PROBLEM TO SOLVE -> Transcribe the whole listing without a single picture.

===== TASK INPUT

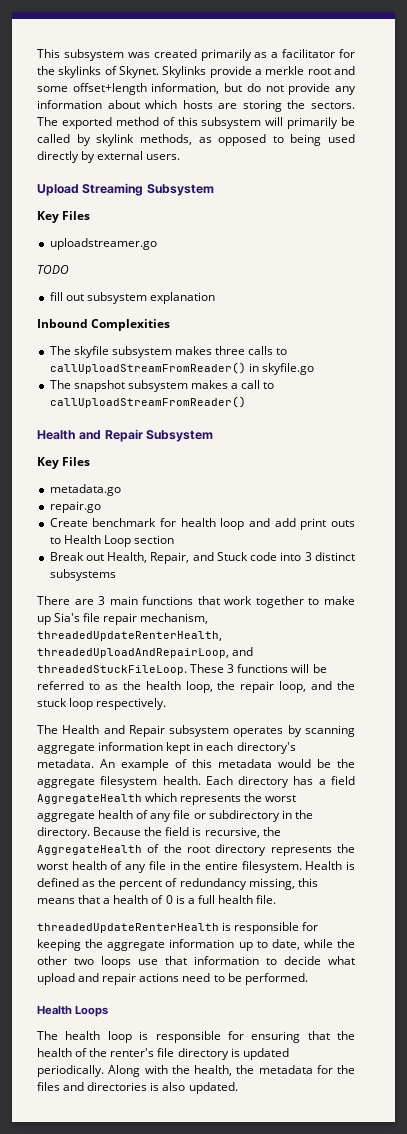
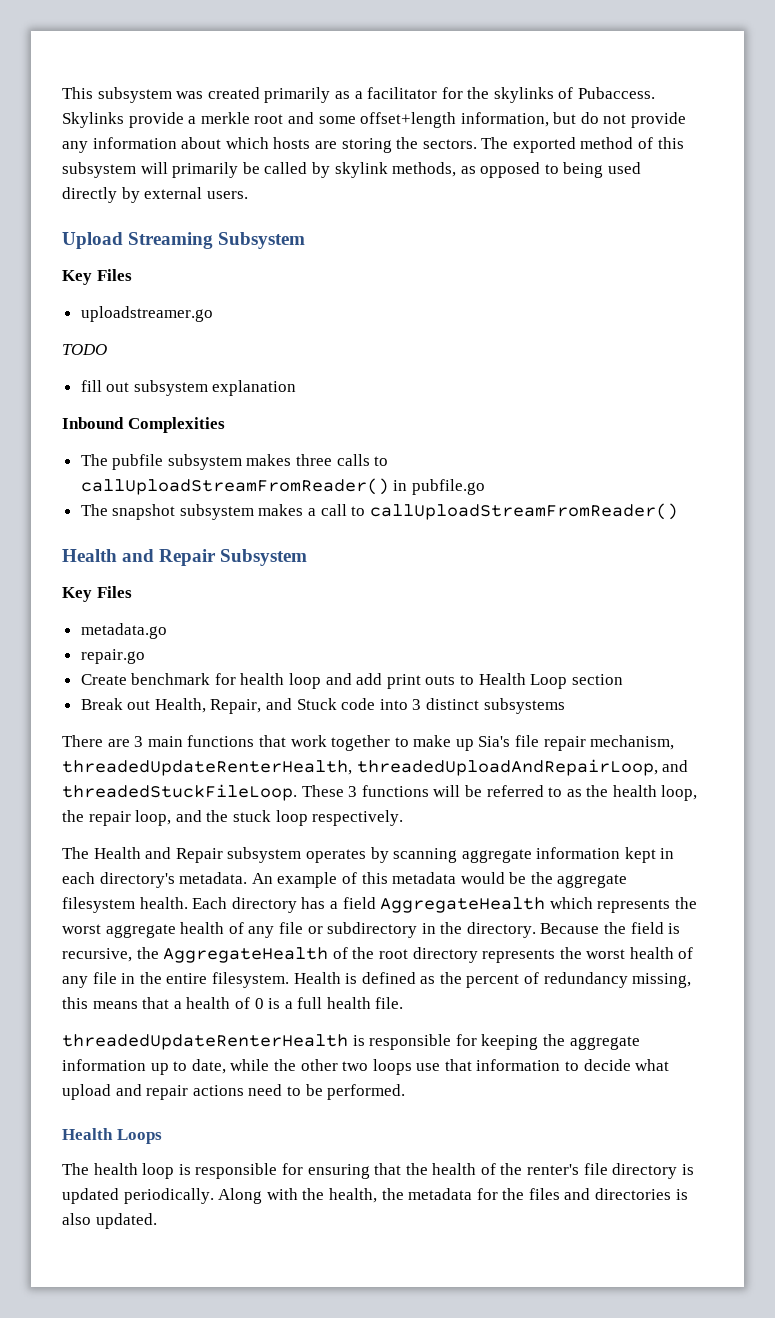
- This subsystem was created primarily as a facilitator for the skylinks of Skynet.
+ This subsystem was created primarily as a facilitator for the skylinks of Pubaccess.
- The skyfile subsystem makes three calls to callUploadStreamFromReader() in skyfile.go
+ The pubfile subsystem makes three calls to callUploadStreamFromReader() in pubfile.go

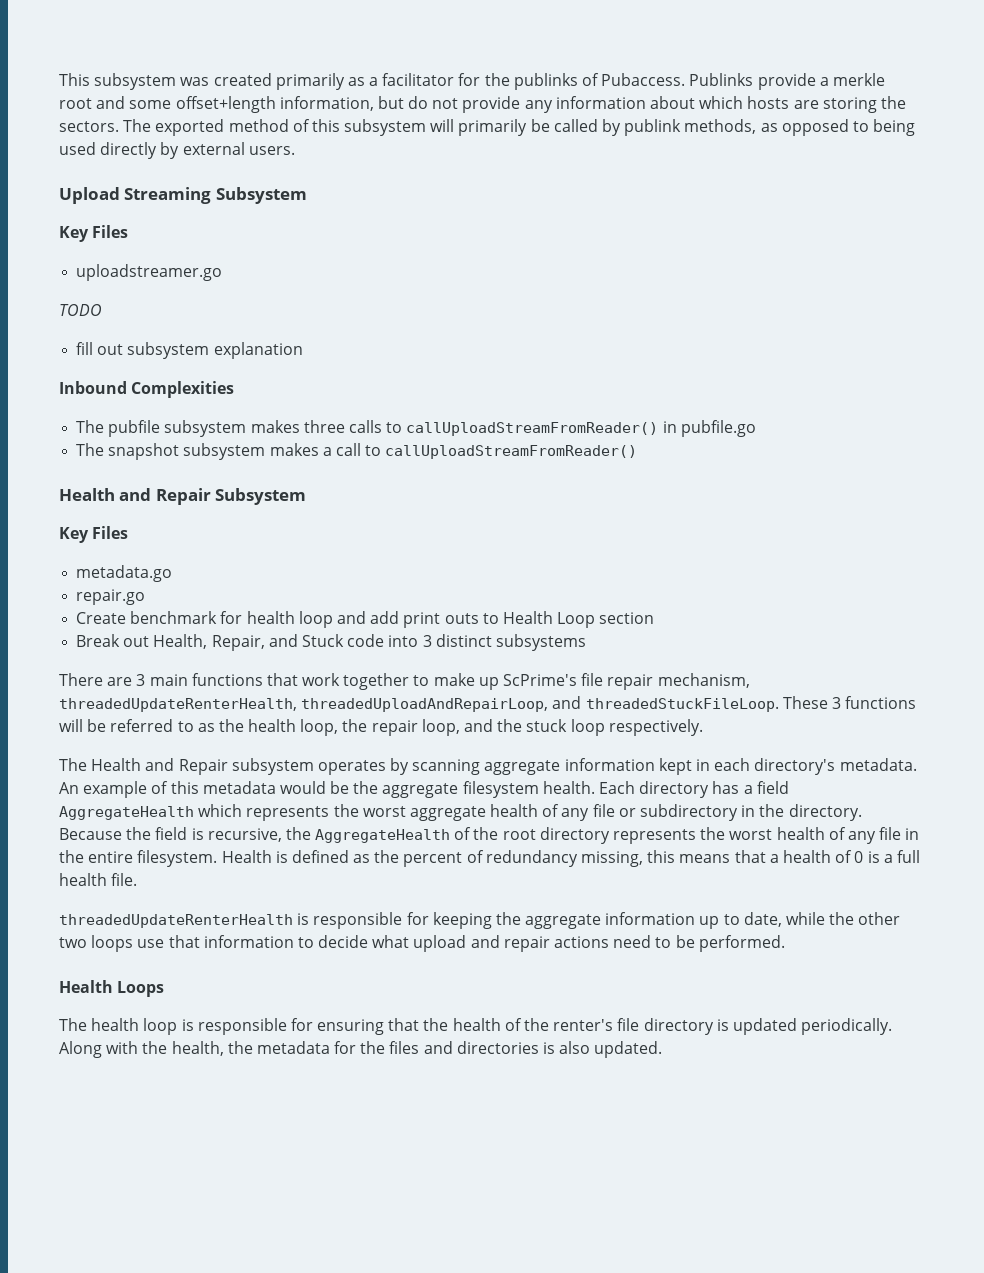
- This subsystem was created primarily as a facilitator for the skylinks of Pubaccess.
+ This subsystem was created primarily as a facilitator for the publinks of Pubaccess.
- Skylinks provide a merkle root and some offset+length information, but do not provide any information about which hosts are storing the sectors.
+ Publinks provide a merkle root and some offset+length information, but do not provide any information about which hosts are storing the sectors.
- The exported method of this subsystem will primarily be called by skylink methods, as opposed to being used directly by external users.
+ The exported method of this subsystem will primarily be called by publink methods, as opposed to being used directly by external users.
- There are 3 main functions that work together to make up Sia's file repair mechanism, threadedUpdateRenterHealth, threadedUploadAndRepairLoop, and threadedStuckFileLoop.
+ There are 3 main functions that work together to make up ScPrime's file repair mechanism, threadedUpdateRenterHealth, threadedUploadAndRepairLoop, and threadedStuckFileLoop.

==========

RESULT ->
- This subsystem was created primarily as a facilitator for the skylinks of Skynet.
+ This subsystem was created primarily as a facilitator for the skylinks of Pubaccess.
- The skyfile subsystem makes three calls to callUploadStreamFromReader() in skyfile.go
+ The pubfile subsystem makes three calls to callUploadStreamFromReader() in pubfile.go

- This subsystem was created primarily as a facilitator for the skylinks of Pubaccess.
+ This subsystem was created primarily as a facilitator for the publinks of Pubaccess.
- Skylinks provide a merkle root and some offset+length information, but do not provide any information about which hosts are storing the sectors.
+ Publinks provide a merkle root and some offset+length information, but do not provide any information about which hosts are storing the sectors.
- The exported method of this subsystem will primarily be called by skylink methods, as opposed to being used directly by external users.
+ The exported method of this subsystem will primarily be called by publink methods, as opposed to being used directly by external users.
- There are 3 main functions that work together to make up Sia's file repair mechanism, threadedUpdateRenterHealth, threadedUploadAndRepairLoop, and threadedStuckFileLoop.
+ There are 3 main functions that work together to make up ScPrime's file repair mechanism, threadedUpdateRenterHealth, threadedUploadAndRepairLoop, and threadedStuckFileLoop.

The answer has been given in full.